My two cents, you probably need to apply setcap in Python interpreter itself instead of the script. It shouldn't be a problem though, since you probably will use a virtualenv anyway.

Another option would be to drop privileges at runtime.


>It shouldn't be a problem though, since you probably will use a virtualenv anyway.

virtualenvs don't create a new interpreter, they just fudge the python path?

Definitely not recommended on interpreted languages (although we use it all the time on our go apps).


They create a copy of the binary of the interpreter, you can even call it directly instead of activating the virtualenv first.


If you have a service run with systemd you can use this in the unit file:

AmbientCapabilities=CAP_NET_BIND_SERVICE

otherwise you'll have to run setcap any time the binary changes.


> Also, assuming that any static assets are served, probably a good idea to leverage sendfile.

Go already leverages sendfile:

https://golang.org/src/net/tcpsock_posix.go#L44


Go HTTP standard library does use sendfile whenever possible (you need some kinds of file descriptors, etc...)


And why is nginx safer?


Because, nginx is a hardened program used by thousands of companies with a strong interest in making sure there aren't vulnerabilities.
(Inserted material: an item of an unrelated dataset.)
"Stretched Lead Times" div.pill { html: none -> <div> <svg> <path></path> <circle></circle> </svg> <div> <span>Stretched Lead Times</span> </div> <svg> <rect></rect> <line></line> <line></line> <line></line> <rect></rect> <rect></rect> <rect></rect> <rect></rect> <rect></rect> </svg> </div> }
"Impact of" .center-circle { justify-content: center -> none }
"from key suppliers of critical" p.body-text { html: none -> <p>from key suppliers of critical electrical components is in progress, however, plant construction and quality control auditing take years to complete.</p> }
Also, it is a program with a very narrow set of functions. Nginx vulnerabilities are comparatively rare: two security advisories in 2016, none in 2015. [0]

By comparison, app code is often developed rapidly and often only reviewed by at most a few people. Even companies staffed by brilliant minds like Google regularly have vulnerabilities in their application code.

0. http://nginx.org/en/security_advisories.html


It also takes somethings that would suck to learn the ruby version of, the php version of, the node version of, the python version of, etc., and does it faster, and allows you to isolate it from your application's complexity and business logic cleanly. Those things are serving static assests, SSL, and backend spliting. I cringe everytime I see a tutorial loading up the framework in a slow language like node or php to pass a static asset without the use of something like Apache or nginx.